A sensitive quantitative detection technology for tetracycline and erythromycin based on allosteric transcription factors (aTFs) using SPR.

Antibiotics are extensively utilized in agriculture and livestock farming; however, their environmental residues may foster the proliferation of drug-resistant bacteria and disrupt ecosystems, underscoring the necessity for sensitive detection technologies. Allosteric transcription factors (aTFs) represent a class of proteins that can specifically recognize small molecules and regulate gene expression. Owing to their high specificity and sensitivity, aTFs have been widely adopted in the development of biosensors. This study utilized the properties of allosteric transcription factors to alter their DNA affinity upon ligand binding. By measuring the changes in affinity of TetR and MphR before and after DNA binding using SPR, the study quantitatively analyzed the concentrations of tetracycline and erythromycin. Through SPR technology, quantitative detection of these affinity changes was achieved.
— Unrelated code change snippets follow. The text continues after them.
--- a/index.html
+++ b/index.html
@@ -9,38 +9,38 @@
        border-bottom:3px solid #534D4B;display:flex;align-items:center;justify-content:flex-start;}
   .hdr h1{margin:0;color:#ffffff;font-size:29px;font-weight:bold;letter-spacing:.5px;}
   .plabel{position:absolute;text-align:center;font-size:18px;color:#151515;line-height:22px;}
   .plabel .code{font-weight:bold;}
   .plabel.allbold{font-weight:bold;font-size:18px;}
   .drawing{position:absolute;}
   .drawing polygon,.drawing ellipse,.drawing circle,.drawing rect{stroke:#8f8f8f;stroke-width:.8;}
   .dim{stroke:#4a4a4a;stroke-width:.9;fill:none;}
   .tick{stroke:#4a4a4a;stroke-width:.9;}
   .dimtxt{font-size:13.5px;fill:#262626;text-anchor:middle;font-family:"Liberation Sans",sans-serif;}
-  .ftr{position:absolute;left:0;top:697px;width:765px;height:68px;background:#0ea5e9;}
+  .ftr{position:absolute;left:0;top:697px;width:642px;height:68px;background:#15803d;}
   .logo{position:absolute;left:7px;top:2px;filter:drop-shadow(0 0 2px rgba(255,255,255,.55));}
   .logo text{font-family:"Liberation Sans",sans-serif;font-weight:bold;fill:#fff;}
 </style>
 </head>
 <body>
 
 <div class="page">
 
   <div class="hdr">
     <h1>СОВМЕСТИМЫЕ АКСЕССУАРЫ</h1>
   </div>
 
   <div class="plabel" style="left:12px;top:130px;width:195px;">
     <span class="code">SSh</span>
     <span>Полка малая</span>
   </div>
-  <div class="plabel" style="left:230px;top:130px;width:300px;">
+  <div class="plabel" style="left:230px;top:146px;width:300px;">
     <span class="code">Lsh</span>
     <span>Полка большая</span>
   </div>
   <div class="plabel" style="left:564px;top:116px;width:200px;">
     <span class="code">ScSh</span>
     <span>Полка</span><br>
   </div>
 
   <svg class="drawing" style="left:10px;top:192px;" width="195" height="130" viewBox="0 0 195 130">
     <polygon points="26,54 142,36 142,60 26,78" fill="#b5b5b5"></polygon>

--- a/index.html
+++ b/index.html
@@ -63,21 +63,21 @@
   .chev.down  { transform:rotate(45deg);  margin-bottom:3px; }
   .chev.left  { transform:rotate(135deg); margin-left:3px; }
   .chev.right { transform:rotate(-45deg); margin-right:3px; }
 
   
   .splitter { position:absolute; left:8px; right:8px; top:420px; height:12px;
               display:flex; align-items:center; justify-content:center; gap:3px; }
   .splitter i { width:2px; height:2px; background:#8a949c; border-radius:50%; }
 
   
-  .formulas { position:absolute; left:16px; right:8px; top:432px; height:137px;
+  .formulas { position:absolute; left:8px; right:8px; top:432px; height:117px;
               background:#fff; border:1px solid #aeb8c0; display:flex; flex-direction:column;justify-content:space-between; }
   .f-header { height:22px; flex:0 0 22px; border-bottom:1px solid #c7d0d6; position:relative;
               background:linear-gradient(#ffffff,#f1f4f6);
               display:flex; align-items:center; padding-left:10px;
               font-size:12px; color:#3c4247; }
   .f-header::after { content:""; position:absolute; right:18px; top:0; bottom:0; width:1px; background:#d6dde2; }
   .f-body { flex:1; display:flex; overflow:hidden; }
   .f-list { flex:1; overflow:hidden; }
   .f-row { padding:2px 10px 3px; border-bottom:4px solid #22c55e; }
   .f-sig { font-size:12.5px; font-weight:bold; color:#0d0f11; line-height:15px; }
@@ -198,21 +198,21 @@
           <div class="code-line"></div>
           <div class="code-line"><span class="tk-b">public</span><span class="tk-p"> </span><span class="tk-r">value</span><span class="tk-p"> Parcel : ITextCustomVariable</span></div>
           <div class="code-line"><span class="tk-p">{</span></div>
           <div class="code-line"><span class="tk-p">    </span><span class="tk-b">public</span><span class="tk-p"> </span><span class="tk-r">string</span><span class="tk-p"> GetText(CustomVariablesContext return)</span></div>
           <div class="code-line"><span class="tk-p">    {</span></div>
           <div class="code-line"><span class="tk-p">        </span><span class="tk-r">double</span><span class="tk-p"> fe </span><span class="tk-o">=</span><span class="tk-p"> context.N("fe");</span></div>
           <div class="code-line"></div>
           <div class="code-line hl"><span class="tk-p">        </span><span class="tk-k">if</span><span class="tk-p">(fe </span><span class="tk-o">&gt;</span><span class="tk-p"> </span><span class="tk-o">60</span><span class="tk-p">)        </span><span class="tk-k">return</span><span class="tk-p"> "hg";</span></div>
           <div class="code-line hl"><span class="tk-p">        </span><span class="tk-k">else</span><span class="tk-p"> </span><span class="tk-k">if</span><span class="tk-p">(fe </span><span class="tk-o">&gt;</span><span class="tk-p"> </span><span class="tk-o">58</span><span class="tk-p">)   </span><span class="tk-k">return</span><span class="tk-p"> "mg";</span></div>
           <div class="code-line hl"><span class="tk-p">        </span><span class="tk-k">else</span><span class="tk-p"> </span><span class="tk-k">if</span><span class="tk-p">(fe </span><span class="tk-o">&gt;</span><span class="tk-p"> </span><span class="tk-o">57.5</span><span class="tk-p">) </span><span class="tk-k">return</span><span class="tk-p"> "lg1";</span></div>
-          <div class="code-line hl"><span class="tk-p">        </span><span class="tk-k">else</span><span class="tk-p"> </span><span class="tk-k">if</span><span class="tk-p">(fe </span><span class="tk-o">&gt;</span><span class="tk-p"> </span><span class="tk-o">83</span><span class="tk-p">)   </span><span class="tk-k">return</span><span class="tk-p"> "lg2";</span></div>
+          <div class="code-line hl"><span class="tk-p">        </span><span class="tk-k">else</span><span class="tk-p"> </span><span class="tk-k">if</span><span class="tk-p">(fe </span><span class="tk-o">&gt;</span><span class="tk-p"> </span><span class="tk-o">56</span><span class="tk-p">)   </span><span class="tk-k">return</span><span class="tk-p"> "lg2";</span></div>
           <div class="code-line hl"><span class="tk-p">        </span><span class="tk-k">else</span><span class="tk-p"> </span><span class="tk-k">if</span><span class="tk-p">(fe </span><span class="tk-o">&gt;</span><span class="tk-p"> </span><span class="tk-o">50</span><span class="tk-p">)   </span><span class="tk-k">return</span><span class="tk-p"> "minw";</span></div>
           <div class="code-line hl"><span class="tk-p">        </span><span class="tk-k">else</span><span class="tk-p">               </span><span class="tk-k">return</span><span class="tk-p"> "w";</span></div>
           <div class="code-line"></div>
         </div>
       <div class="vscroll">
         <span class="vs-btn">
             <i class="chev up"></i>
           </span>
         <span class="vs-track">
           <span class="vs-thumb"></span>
Under optimized conditions regarding sample incubation time and system injection time, the affinity values exhibited changes of two orders of magnitude. The detection limits for tetracycline and erythromycin using this technique were determined to be 0.8 nM and 1 nM, respectively. These results indicate that the developed SPR detection method demonstrates high sensitivity and accuracy for detecting tetracycline and erythromycin, making it a promising tool for various applications, including environmental monitoring and quality control.